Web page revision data
◇ ◇ ◇ ◇

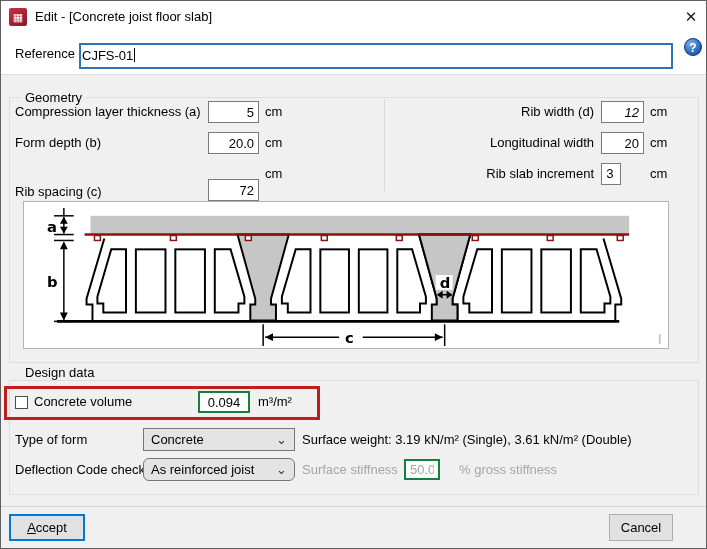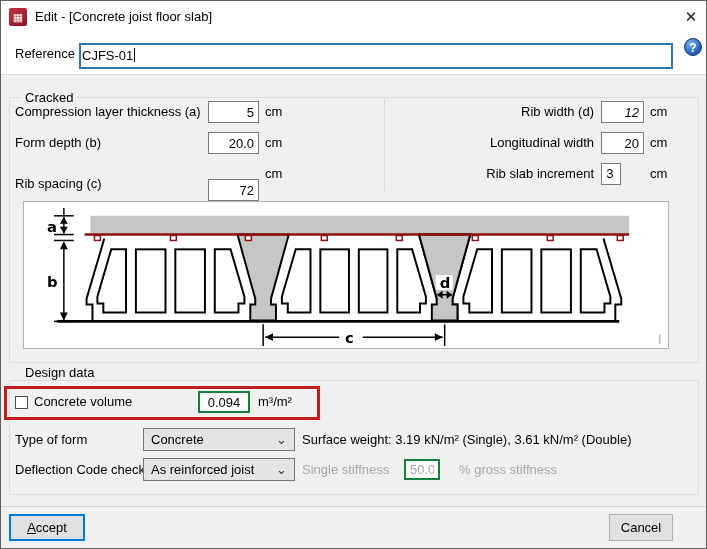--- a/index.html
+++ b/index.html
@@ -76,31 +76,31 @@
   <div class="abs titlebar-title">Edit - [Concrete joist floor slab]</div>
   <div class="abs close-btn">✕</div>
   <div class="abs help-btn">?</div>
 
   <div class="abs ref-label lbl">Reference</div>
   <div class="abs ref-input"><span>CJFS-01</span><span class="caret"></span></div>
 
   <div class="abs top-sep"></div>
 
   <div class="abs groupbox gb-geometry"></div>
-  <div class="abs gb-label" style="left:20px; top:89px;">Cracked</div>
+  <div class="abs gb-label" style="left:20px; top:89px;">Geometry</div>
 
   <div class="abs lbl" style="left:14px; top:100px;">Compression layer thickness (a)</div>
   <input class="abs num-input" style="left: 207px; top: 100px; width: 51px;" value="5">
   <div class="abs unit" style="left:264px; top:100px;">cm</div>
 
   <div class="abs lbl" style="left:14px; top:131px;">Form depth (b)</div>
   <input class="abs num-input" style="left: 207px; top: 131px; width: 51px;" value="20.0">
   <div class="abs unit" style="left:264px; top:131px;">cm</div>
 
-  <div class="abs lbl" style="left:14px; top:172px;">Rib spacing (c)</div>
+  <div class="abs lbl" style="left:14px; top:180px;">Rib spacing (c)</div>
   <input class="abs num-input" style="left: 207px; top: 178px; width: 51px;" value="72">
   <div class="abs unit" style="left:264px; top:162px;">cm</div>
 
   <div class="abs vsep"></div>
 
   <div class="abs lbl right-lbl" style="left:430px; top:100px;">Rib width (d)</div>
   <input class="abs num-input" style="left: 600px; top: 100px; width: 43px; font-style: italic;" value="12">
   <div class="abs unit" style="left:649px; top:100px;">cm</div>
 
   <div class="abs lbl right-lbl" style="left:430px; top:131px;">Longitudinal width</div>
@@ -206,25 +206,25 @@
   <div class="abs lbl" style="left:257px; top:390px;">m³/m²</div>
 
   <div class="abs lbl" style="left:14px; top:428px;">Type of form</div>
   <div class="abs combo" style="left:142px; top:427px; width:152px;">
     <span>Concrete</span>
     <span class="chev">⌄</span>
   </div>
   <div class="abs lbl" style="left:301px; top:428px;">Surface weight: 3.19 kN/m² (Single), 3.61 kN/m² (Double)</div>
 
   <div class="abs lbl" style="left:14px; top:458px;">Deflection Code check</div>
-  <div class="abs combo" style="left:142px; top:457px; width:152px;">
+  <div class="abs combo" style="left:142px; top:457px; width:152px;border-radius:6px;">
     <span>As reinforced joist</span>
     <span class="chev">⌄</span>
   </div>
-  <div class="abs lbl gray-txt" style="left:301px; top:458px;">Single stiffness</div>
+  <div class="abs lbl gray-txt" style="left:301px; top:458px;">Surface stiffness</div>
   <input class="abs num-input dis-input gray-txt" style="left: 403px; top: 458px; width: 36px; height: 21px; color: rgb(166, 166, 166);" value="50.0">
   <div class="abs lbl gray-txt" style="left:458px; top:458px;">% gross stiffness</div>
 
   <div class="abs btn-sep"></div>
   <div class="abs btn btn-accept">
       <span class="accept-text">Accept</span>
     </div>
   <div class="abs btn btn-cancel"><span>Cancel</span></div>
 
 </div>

◇ ◇ ◇ ◇

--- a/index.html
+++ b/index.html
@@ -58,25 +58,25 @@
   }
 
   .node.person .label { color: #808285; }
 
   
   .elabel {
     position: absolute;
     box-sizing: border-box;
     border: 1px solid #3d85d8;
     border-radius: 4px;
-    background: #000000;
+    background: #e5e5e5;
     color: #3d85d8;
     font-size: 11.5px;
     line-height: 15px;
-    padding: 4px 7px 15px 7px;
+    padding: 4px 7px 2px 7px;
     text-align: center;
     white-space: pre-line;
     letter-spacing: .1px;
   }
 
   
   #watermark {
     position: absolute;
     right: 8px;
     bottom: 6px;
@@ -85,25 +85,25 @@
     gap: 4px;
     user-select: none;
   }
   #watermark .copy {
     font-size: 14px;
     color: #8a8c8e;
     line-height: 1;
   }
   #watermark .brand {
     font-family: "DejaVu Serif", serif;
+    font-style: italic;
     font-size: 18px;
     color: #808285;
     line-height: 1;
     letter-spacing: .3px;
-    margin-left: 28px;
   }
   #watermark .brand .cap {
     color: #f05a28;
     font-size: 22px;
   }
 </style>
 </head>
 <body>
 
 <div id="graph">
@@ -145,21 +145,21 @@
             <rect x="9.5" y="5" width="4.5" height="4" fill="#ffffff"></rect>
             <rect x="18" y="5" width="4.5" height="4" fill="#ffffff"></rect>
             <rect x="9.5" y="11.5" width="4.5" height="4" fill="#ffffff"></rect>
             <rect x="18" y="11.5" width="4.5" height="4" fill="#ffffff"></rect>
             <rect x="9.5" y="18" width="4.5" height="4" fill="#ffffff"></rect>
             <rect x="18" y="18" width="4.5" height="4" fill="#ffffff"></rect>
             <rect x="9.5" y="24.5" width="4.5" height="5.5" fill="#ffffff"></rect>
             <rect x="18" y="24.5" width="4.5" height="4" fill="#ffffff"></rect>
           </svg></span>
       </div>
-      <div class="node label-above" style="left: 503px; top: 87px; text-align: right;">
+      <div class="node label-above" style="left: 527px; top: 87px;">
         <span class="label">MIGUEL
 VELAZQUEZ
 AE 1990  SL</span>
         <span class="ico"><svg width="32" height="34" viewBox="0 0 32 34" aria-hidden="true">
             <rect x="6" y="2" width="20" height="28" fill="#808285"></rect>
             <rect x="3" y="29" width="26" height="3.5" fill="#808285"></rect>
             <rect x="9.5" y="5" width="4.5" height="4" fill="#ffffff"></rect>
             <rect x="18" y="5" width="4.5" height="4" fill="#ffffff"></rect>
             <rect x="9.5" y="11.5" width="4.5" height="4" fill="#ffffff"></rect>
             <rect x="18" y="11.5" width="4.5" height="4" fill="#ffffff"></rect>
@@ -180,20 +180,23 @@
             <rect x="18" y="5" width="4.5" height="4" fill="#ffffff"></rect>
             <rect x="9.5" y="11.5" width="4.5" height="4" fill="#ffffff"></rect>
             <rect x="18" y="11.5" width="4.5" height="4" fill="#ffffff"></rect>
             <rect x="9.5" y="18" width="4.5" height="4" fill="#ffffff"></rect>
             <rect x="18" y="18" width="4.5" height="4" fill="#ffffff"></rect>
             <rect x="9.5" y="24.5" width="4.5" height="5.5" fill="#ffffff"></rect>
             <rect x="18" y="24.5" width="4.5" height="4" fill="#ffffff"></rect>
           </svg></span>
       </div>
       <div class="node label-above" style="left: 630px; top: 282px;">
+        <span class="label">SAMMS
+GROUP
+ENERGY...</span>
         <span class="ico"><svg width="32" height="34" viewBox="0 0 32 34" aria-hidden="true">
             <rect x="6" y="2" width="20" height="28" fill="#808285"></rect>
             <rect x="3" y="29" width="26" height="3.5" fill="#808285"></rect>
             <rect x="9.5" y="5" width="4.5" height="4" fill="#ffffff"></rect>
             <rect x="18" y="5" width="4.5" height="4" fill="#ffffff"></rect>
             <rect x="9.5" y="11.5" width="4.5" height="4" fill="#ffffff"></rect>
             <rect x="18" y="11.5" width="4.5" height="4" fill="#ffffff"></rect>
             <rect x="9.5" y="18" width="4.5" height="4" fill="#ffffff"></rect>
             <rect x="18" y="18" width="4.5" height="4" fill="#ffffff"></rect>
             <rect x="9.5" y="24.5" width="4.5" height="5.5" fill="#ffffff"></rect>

◇ ◇ ◇ ◇

● **Exercise brief**: All lines above between those holding "-76,31 +76,31 @@" and "600px; top: 100px;", inclusive, must be set down unchanged, and no other line may be included.

● **Response box**:
@@ -76,31 +76,31 @@
   <div class="abs titlebar-title">Edit - [Concrete joist floor slab]</div>
   <div class="abs close-btn">✕</div>
   <div class="abs help-btn">?</div>
 
   <div class="abs ref-label lbl">Reference</div>
   <div class="abs ref-input"><span>CJFS-01</span><span class="caret"></span></div>
 
   <div class="abs top-sep"></div>
 
   <div class="abs groupbox gb-geometry"></div>
-  <div class="abs gb-label" style="left:20px; top:89px;">Cracked</div>
+  <div class="abs gb-label" style="left:20px; top:89px;">Geometry</div>
 
   <div class="abs lbl" style="left:14px; top:100px;">Compression layer thickness (a)</div>
   <input class="abs num-input" style="left: 207px; top: 100px; width: 51px;" value="5">
   <div class="abs unit" style="left:264px; top:100px;">cm</div>
 
   <div class="abs lbl" style="left:14px; top:131px;">Form depth (b)</div>
   <input class="abs num-input" style="left: 207px; top: 131px; width: 51px;" value="20.0">
   <div class="abs unit" style="left:264px; top:131px;">cm</div>
 
-  <div class="abs lbl" style="left:14px; top:172px;">Rib spacing (c)</div>
+  <div class="abs lbl" style="left:14px; top:180px;">Rib spacing (c)</div>
   <input class="abs num-input" style="left: 207px; top: 178px; width: 51px;" value="72">
   <div class="abs unit" style="left:264px; top:162px;">cm</div>
 
   <div class="abs vsep"></div>
 
   <div class="abs lbl right-lbl" style="left:430px; top:100px;">Rib width (d)</div>
   <input class="abs num-input" style="left: 600px; top: 100px; width: 43px; font-style: italic;" value="12">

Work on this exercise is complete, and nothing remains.